Task directions>
Find the string "VARIOUS" in the data, and copy out each line that has it.

*** Begin section ***

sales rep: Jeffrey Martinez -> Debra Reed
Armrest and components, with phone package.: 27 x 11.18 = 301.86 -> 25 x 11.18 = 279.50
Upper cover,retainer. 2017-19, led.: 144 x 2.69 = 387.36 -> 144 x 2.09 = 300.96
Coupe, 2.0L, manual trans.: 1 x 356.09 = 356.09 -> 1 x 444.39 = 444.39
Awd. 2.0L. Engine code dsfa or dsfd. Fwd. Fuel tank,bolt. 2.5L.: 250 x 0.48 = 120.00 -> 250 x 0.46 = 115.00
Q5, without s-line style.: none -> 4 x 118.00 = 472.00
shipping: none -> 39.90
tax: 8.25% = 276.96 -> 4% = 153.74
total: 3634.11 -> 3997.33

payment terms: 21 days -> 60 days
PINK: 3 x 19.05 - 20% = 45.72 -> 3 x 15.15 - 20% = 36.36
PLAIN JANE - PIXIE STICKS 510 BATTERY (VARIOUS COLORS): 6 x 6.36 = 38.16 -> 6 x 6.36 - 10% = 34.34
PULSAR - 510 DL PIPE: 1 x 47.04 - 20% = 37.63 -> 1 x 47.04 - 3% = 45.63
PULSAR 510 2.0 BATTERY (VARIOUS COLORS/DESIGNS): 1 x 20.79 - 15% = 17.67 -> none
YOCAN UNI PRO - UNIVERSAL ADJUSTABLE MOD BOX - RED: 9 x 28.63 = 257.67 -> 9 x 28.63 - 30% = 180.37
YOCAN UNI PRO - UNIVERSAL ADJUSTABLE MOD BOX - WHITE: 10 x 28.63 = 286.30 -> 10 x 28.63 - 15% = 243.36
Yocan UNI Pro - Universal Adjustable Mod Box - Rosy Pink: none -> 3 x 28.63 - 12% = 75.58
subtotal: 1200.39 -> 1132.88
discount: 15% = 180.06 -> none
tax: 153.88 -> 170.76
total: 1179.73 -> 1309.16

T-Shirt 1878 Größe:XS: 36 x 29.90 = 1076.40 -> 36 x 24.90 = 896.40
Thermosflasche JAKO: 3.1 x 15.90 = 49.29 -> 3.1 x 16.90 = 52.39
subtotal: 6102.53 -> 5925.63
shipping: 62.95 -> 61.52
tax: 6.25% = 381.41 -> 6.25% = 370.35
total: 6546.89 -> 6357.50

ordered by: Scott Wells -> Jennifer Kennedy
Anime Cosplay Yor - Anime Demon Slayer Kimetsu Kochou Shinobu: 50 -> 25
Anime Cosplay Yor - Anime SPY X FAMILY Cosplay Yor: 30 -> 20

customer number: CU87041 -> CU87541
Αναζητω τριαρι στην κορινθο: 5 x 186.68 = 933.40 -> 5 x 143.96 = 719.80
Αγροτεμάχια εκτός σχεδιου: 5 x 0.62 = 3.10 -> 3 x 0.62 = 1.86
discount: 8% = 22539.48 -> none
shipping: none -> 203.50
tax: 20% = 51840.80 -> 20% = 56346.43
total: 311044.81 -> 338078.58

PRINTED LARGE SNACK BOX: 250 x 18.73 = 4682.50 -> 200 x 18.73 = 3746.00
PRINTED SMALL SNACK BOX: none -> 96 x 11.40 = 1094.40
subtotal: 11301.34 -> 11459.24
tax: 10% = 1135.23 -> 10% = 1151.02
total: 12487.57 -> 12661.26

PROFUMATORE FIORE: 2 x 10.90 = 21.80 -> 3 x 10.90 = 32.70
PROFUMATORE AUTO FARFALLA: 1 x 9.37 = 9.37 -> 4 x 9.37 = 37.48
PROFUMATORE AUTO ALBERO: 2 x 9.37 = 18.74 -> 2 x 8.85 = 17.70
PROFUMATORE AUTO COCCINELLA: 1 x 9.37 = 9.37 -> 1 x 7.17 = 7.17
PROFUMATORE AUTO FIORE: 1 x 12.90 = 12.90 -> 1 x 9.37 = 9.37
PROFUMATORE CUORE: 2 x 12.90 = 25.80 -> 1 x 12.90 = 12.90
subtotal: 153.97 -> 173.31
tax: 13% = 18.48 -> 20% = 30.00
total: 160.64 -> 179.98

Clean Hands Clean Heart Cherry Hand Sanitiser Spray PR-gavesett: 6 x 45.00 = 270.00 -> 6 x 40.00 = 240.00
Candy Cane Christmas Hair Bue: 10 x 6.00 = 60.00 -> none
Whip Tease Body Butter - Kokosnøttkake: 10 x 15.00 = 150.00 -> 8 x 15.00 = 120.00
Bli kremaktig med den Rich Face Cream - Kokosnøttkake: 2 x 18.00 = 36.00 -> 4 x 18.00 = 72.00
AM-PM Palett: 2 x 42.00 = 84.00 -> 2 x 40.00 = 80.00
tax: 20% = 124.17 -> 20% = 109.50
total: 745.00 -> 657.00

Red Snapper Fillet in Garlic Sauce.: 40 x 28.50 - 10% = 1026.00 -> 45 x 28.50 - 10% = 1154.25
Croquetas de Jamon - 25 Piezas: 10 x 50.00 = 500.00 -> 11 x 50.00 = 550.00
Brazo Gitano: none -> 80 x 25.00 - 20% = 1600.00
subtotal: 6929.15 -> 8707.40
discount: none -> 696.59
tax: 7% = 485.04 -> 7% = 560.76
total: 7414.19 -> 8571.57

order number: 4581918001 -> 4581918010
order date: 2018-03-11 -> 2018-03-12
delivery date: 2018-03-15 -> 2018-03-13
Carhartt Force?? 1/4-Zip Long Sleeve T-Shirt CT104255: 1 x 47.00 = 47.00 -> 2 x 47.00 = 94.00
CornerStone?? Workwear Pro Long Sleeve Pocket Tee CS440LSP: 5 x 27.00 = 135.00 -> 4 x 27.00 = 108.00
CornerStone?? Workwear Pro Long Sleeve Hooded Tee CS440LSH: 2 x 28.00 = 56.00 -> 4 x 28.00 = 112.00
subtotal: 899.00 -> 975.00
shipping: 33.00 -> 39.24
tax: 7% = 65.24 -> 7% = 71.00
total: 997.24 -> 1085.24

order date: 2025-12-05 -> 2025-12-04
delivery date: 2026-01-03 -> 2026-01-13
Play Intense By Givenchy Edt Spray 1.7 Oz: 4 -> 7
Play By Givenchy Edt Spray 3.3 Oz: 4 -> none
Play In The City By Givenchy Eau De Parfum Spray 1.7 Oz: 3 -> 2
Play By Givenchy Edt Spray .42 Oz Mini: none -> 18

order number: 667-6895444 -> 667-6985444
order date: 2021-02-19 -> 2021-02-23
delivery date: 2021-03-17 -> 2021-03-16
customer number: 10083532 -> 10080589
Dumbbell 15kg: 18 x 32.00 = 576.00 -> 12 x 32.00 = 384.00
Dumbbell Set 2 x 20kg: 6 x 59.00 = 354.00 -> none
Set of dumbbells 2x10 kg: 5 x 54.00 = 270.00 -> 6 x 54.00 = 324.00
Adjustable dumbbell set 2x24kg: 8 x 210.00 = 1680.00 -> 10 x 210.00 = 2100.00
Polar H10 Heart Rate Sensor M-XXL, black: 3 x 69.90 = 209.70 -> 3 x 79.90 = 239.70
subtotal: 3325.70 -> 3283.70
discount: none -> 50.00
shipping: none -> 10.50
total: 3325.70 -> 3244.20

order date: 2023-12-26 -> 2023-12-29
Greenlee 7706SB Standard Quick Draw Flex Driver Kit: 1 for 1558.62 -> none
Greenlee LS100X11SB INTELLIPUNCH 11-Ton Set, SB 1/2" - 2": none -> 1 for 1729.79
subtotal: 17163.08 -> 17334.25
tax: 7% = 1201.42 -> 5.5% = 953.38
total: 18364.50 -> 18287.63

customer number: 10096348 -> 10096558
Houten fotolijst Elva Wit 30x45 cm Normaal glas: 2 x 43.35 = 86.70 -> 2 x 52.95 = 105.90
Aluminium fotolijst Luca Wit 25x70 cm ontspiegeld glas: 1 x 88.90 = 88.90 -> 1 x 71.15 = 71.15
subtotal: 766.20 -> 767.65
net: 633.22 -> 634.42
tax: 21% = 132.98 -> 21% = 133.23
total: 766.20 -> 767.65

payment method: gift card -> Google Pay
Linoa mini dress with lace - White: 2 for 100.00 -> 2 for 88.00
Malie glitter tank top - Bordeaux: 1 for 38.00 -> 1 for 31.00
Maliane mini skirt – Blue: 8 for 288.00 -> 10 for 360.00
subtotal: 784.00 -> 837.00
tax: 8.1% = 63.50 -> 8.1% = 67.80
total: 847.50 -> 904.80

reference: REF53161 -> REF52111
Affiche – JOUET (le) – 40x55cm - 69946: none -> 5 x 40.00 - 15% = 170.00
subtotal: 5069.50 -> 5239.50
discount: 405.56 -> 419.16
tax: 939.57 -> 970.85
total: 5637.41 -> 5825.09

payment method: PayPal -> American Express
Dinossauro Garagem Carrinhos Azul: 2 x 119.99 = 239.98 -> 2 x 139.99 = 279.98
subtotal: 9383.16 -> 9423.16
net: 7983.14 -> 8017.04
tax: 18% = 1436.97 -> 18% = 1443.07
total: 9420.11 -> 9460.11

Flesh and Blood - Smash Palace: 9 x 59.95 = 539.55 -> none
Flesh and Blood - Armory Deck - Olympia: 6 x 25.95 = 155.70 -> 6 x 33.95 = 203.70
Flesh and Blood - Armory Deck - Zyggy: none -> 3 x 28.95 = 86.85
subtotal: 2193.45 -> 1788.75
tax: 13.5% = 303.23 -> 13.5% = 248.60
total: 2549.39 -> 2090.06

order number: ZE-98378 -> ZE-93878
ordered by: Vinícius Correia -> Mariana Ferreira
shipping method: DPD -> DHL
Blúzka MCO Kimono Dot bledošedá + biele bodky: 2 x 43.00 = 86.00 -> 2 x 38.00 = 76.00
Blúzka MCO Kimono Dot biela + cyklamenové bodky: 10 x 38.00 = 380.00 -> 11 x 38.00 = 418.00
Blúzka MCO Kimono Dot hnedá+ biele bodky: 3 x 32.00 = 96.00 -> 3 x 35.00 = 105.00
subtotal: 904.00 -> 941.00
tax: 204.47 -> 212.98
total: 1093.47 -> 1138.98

*** End section ***

Problem solution>
PLAIN JANE - PIXIE STICKS 510 BATTERY (VARIOUS COLORS): 6 x 6.36 = 38.16 -> 6 x 6.36 - 10% = 34.34
PULSAR 510 2.0 BATTERY (VARIOUS COLORS/DESIGNS): 1 x 20.79 - 15% = 17.67 -> none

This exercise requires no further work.